Grandpa’s New Story
Grandma cooked us a vegetarian lunch.
She’s a good cook, but vegetarian food is her achilles heel. Crazy how a lifetime of kitchen experience can be rendered useless by the removal of meat.
Lunch is delicious, though Gramps doesn’t agree. In any case, it won’t be served again. Grandma never makes the same meal twice.
After 60 years, you’d expect her to have some favorite recipes. A few go-to plays, crowd pleasers, hit songs. But Grandma refuses to play the hits.
“I got this recipe from Delores last week,” she says. ”I don’t know if it’ll be any good.”
So Grandma cooked us a vegetarian lunch. And Grandpa was there. And John. And Shelly. And Mom too, I think.
Someone at the table mentions my dad. Grandpa still misses Dad. I do too, but Grandpa says it.
“He was my best friend. We did everything together.”
Grandpa is gearing up for a story. And Grandpa isn’t like Grandma, he sticks to the hits. For example:
Hit Story #1: As a teen, Grandpa pisses in the gas tank of a police car. It’s winter in Iowa and his urine freezes the fuel line.
Hit Story #2: Serving as deputy sheriff, Grandpa responds to a nudity complaint. Discovering a homely, middle-aged lady receiving oral sex from a dog, he tells the bestial woman that her business is her business so long as it happens behind closed doors.
Hit Story #3: Now retired, Grandpa goes fishing in the boundary waters with Dad, Uncle Jack and Uncle Paul. After several Miller Lights, Jack stands to relieve himself off the back of the boat. Paul revs the prop engine, sending Jack splashing into the chilly, Minnesota lake.
It seems all Grandpa’s hit stories include genitalia. Don’t assume that’s a coincidence.
So Grandma cooked us a vegetarian lunch and Grandpa was telling a story. But this time, it was a new story.

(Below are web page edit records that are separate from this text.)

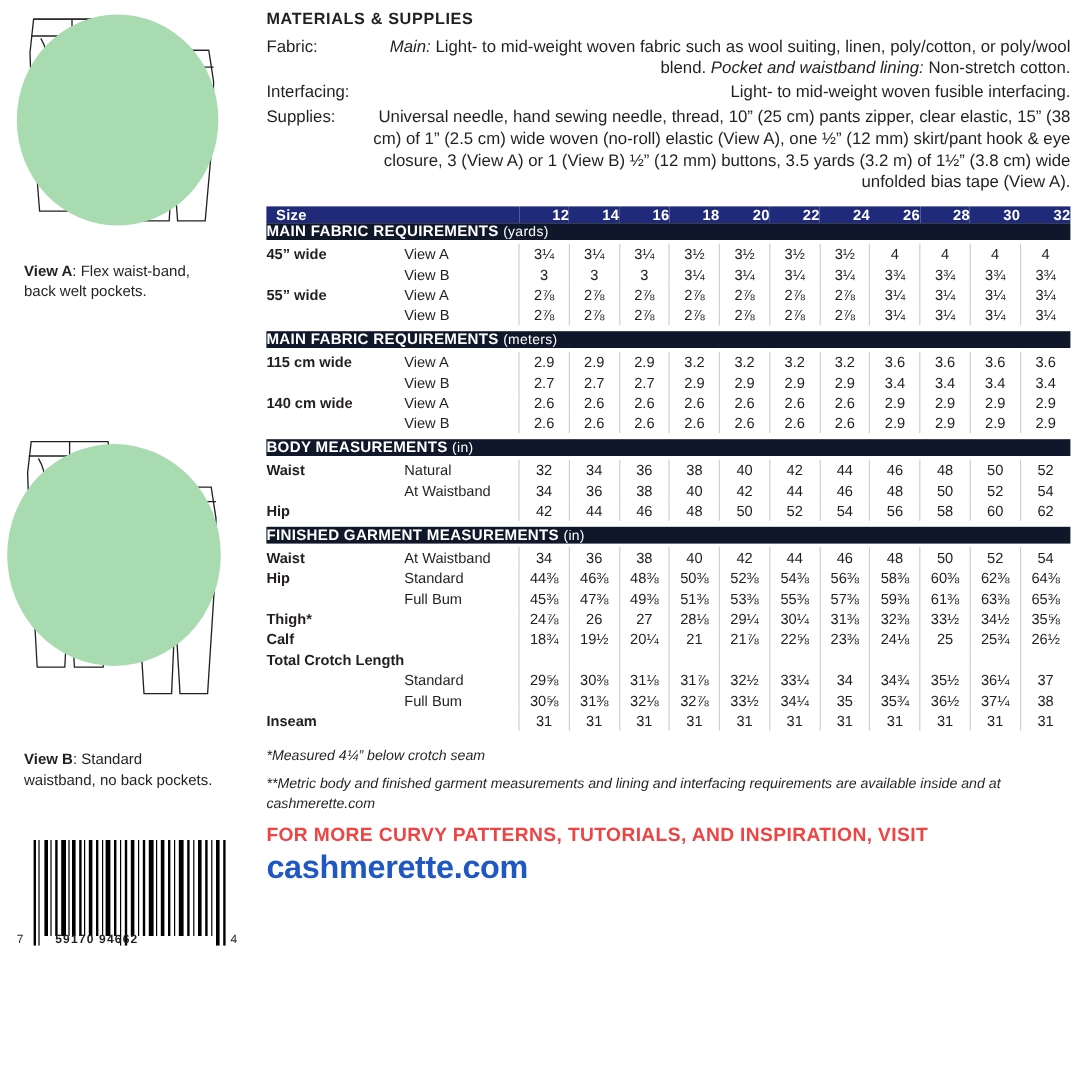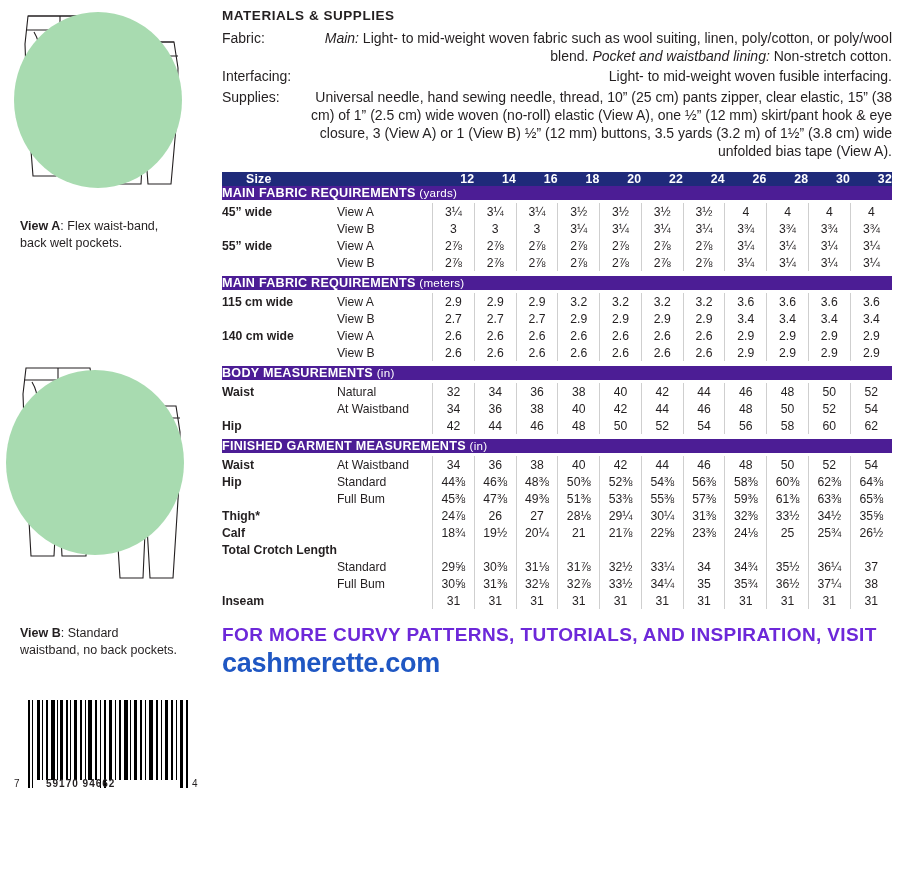--- a/index.html
+++ b/index.html
@@ -47,41 +47,41 @@
   
   table.sz { border-collapse:collapse; width:100%; font-size:12.2px; }
   table.sz td, table.sz th { padding:0; }
 
   .hdr-band td {
     background:#1f2a7a; color:#ffffff; font-weight:bold;
     font-size:12.3px; letter-spacing:0.02em;
     padding:3px 0 3px 8px; text-align:left;
   }
   .hdr-band td.num { text-align:right; padding-left:0; font-weight:bold; }
-  .hdr-band td.nm  { padding-left:24px; }
+  .hdr-band td.nm  { padding-left:8px; }
 
   .bluebar td {
-    background:#4c1d95; color:#ffffff; font-weight:bold;
+    background:#0f172a; color:#ffffff; font-weight:bold;
     font-size:12.6px; padding:3px 0 3px 8px; letter-spacing:0.02em;
   }
   .bluebar span.small { font-weight:normal; font-size:11.6px; }
 
   td.lbl  { padding-left:6px; white-space:nowrap; }
   td.lbl2 { padding-left:0px; white-space:nowrap; }
   td.v {
     text-align:center; border-left:1px solid #cfcfcf;
     padding:1px 0;
   }
   tr.dat td { padding-top:1.5px; padding-bottom:1.5px; }
   td.bold { font-weight:bold; }
   .spacer-row td { height:6px; }
 
   .footnote { font-size:11.8px; font-style:italic; line-height:1.35; margin-top:8px; }
   .cta {
-    color:#6d28d9; font-weight:bold; font-size:19px; letter-spacing:0.02em;
+    color:#ef4444; font-weight:bold; font-size:16px; letter-spacing:0.02em;
     margin-top:10px;
   }
   .brand {
     color:#1f57c3; font-weight:bold; font-size:27px; letter-spacing:-0.01em;
     margin-top:2px;
   }
 
   
   .barcode-wrap { position:absolute; left:20px; top:700px; }
 </style>
@@ -573,17 +573,21 @@
             <td class="v">31</td>
             <td class="v">31</td>
             <td class="v">31</td>
           </tr>
           <tr class="spacer-row">
             <td colspan="13" style="height: 5px;"></td>
           </tr>
         </tbody>
     </table>
 
+    <div id="footnotes">
+        <div class="footnote">*Measured 4¼” below crotch seam</div>
+        <div class="footnote">**Metric body and finished garment measurements and lining and interfacing requirements are available inside and at cashmerette.com</div>
+      </div>
 
     <div class="cta">FOR MORE CURVY PATTERNS, TUTORIALS, AND INSPIRATION, VISIT</div>
     <div class="brand">cashmerette.com</div>
   </div>
 </div>
 
 </body></html>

A week or so after your dad died, I came to the house to take you boys fishing. I thought it might cheer you up.
We drove to Lake McBride and set up along the bank. I helped you bait your hooks and cast your lines. Then I walked a ways down shore to find a spot of my own.
20 minutes later, I came back to check on you. You boys both had your head between your knees. You were crying.
“Fishing didn’t cheer you up,” I thought, “there’s no sense in staying.”
We packed up our poles and got back in the car.
You boys were hungry, so we stopped at Jonesy’s on the way home for those big tenderloins. The server gal noticed how sad you were, and I told her about how you’d just lost your dad.
When we were through eating, I asked her for the ticket.
“There’s no charge” she said. “It’s on the house.”
“No. We’ll pay, we’ll pay.” I insisted. But she wouldn’t take a dime, so we ate for free.
Grandpa trails off, marking the end of the new story.
I turn to Shelly and she’s crying. But she smiles at me. Mom’s eyes are watery, too.
And Grandpa looks confused. His genitalia stories rarely elicit tears. I keep thinking about Grandpa’s new story.
How it leaves a depressing Norman Rockwell painting in your mind.
How it’s strange to have someone fill in the cracks of your biography.
How many other stories exist beyond Grandpa’s cannon of hits.
And how the final verse in the fishing story was all about free tenderloins.